____ Data for analysis

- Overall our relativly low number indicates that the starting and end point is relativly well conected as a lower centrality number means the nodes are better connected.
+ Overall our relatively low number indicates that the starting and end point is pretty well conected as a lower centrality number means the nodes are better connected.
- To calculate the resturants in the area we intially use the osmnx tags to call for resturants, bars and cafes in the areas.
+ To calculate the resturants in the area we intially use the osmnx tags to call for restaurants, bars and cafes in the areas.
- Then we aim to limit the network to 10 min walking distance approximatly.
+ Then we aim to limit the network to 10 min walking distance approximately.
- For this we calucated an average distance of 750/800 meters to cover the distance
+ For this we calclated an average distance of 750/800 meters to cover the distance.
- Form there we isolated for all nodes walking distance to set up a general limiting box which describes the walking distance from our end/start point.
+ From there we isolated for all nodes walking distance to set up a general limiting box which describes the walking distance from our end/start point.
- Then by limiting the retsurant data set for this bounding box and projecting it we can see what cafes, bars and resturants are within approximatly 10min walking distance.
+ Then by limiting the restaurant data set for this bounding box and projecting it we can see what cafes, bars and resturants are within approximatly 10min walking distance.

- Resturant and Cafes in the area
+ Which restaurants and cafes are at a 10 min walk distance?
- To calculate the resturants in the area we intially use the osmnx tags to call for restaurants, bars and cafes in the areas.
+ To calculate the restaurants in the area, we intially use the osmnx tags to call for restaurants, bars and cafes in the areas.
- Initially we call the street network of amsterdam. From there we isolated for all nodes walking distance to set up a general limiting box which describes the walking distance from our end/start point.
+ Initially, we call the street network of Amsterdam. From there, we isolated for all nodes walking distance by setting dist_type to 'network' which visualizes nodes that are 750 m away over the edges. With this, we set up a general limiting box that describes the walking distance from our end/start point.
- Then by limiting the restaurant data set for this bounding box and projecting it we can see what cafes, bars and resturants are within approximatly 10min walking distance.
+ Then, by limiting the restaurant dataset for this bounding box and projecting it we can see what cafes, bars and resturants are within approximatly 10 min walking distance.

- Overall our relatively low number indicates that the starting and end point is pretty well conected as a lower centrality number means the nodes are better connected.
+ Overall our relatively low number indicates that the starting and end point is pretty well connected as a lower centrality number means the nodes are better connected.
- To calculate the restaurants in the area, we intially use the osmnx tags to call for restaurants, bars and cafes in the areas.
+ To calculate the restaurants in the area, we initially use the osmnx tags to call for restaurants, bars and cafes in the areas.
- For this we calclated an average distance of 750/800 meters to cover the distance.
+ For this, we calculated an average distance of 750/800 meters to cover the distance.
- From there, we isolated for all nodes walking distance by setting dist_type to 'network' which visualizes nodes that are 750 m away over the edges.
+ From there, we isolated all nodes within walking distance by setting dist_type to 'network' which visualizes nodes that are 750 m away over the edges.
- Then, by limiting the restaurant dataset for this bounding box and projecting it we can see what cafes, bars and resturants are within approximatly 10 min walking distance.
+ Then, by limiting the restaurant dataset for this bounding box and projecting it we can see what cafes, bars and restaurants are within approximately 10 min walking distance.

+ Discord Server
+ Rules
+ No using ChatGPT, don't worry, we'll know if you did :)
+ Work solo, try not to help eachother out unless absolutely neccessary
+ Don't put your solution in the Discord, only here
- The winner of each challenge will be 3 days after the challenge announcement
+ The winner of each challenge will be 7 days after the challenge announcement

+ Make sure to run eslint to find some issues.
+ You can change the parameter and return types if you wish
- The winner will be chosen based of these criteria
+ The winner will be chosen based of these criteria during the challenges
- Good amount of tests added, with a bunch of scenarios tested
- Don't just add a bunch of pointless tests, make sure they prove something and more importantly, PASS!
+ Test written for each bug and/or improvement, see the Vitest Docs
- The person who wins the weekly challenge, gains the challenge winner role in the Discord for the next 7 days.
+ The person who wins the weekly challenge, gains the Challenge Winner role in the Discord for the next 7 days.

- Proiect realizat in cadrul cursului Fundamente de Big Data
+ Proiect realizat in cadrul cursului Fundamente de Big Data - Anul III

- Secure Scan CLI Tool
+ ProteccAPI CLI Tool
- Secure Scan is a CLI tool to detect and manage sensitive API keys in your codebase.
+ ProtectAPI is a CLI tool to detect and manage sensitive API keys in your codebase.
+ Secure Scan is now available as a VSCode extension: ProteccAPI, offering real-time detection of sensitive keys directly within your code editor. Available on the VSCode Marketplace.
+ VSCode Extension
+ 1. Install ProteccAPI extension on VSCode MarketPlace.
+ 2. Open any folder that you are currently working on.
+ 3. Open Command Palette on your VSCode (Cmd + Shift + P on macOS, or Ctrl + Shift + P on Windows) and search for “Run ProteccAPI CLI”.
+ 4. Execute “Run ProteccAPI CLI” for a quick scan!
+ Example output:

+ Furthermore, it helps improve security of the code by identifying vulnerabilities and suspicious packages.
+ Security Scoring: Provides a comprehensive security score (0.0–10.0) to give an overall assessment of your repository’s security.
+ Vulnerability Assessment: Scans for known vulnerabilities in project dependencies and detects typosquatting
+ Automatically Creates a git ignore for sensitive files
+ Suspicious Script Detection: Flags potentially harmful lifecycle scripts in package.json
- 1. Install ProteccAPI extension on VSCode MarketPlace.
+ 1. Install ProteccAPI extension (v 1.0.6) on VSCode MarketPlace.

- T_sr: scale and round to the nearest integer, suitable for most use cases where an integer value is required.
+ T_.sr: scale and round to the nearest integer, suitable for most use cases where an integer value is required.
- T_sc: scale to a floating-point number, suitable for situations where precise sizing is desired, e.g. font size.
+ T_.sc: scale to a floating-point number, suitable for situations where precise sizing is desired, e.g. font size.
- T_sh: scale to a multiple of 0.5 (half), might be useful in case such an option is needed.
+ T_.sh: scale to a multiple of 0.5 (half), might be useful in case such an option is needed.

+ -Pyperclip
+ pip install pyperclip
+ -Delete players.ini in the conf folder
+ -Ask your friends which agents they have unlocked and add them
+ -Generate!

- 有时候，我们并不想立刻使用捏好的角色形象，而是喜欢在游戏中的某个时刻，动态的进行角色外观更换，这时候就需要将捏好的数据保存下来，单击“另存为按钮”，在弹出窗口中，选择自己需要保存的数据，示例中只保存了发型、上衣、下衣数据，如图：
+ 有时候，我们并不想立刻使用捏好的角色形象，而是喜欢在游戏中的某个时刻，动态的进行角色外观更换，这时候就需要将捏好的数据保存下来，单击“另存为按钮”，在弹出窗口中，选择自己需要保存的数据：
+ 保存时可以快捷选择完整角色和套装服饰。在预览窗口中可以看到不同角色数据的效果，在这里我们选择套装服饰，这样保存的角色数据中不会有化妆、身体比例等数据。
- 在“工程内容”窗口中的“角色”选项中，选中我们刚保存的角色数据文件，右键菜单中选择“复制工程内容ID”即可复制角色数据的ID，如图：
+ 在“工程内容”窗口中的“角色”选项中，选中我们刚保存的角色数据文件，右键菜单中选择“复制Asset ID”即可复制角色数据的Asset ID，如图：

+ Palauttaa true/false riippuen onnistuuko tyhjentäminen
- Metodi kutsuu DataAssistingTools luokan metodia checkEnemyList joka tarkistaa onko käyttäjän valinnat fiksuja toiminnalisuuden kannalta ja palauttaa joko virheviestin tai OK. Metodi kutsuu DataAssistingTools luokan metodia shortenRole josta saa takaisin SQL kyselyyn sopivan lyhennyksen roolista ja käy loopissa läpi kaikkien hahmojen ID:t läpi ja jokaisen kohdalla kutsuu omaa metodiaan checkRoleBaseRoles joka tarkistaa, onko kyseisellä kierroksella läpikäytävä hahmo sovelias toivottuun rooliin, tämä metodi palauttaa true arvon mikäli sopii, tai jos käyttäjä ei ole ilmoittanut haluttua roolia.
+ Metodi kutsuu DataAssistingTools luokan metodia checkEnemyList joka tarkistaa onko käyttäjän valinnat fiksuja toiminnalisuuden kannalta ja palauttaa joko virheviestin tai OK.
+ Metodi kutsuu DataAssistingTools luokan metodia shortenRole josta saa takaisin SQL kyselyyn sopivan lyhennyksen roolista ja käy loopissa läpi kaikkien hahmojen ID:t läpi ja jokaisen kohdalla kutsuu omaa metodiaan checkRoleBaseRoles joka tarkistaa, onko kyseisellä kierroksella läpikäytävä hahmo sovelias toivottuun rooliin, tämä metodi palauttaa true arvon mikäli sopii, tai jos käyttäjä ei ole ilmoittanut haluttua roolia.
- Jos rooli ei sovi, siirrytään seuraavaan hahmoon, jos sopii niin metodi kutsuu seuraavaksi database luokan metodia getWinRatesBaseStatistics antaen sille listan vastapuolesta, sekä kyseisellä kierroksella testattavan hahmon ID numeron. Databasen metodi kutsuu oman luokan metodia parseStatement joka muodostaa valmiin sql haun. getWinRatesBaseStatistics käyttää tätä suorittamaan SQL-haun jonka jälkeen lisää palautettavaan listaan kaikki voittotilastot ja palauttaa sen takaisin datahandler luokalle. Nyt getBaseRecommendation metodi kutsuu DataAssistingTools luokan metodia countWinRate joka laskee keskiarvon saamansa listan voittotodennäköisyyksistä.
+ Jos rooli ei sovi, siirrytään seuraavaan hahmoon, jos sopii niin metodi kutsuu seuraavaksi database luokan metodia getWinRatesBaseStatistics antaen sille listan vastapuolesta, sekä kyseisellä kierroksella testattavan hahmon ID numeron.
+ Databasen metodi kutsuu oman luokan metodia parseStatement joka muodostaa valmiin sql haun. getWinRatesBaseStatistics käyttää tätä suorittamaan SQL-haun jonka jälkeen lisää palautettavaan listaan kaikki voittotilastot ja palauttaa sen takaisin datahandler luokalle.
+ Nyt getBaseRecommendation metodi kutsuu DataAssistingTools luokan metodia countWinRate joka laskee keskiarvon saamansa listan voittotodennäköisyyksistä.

________

● **What to work on**
From the entries above, write out only the lines starting at the line that holds "- From there, we" and ending at the line that holds "- Then, by limiting", keeping both and matching them exactly.

● **Written solution**
- From there, we isolated for all nodes walking distance by setting dist_type to 'network' which visualizes nodes that are 750 m away over the edges.
+ From there, we isolated all nodes within walking distance by setting dist_type to 'network' which visualizes nodes that are 750 m away over the edges.
- Then, by limiting the restaurant dataset for this bounding box and projecting it we can see what cafes, bars and resturants are within approximatly 10 min walking distance.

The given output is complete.